Urban Poverty class ‘adopts’ family for holidays

Students learn about the power of giving back to the community

Students in Jessica Pardee’s Urban Poverty class play an online game to grasp some understanding of what it’s like to raise a family while living in poverty—but this holiday season, the students know that for those struggling with poverty locally, this isn’t a game at all.

That’s why Pardee, assistant professor and urban and community studies program coordinator in RIT’s Department of Sociology and Anthropology, suggested that her students adopt a family for the holidays through the Rush-Henrietta Area Food Terminal’s Holiday Food Basket program.

Pardee has been accepting clothing donations and hopes to collect about $100 from her students that she will use to buy food for the family. For Pardee, the experiences of their adopted family hit close to home.
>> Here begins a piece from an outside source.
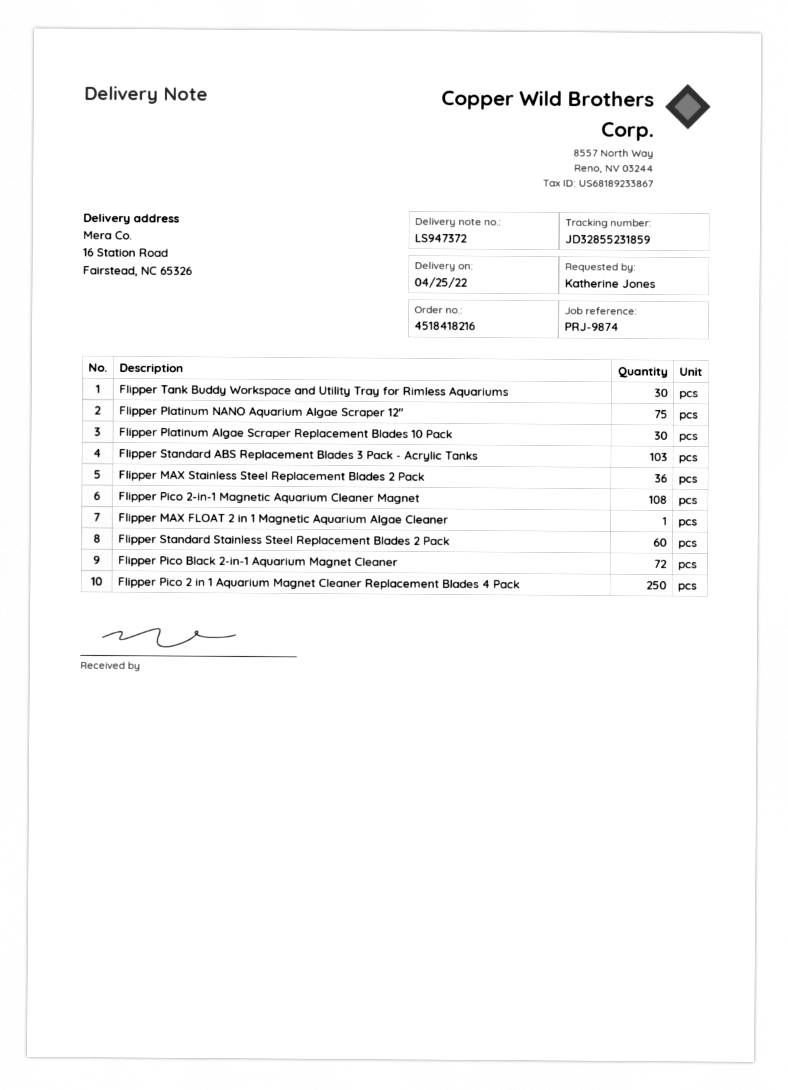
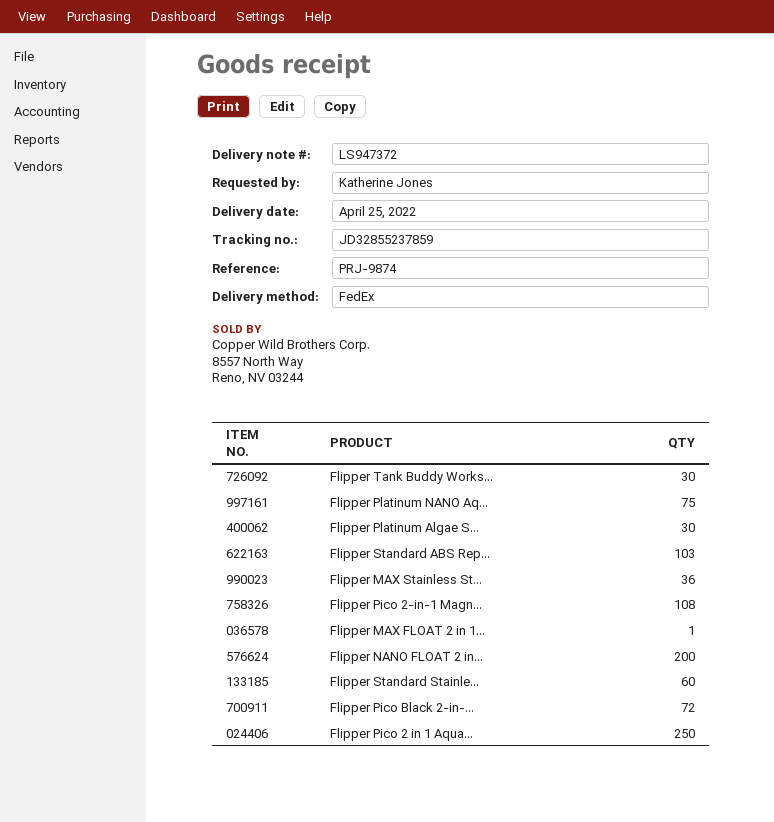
tracking number: JD32855231859 -> JD32855237859
Flipper NANO FLOAT 2 in...: none -> 200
“I received free and reduced-price school lunches my whole life,” Pardee says. “My family was receiving food baskets at the holidays, but the fact that my school offered advanced-placement classes and a competitive curriculum allowed me to get an excellent education. Without the structure of a good education, I can’t guarantee I would have had entry into a competitive college, despite my hard work. Without it, I might be among those with a college education and a soon-to-end unemployment check. We can’t control job markets, and they do affect us. If we want to reduce poverty, we must acknowledge structure.”

To increase student awareness about poverty, Pardee asks her students to play Spent, an online game developed to get users to think about the challenges faced by a working, low-income family that struggles each month to pay bills. The goal is to make it through the month with enough money for the following month’s rent. The game creates scenarios reflecting real-life occurrences like weddings, funerals, illnesses, tending to children’s needs and missing work. According to Pardee, the game forces players to assess how they would choose between options and how to prioritize needs when there isn’t enough money to cover all of the expenses.

“With the mortgage crisis and weak job market many students face now, living in poverty is something that could happen to any of us—even families who seem very stable,” says Pardee. “While public conversations about poverty have focused on individual reasons, the truth is that the way we structure our society has tremendous effects on even the most motivated individual.”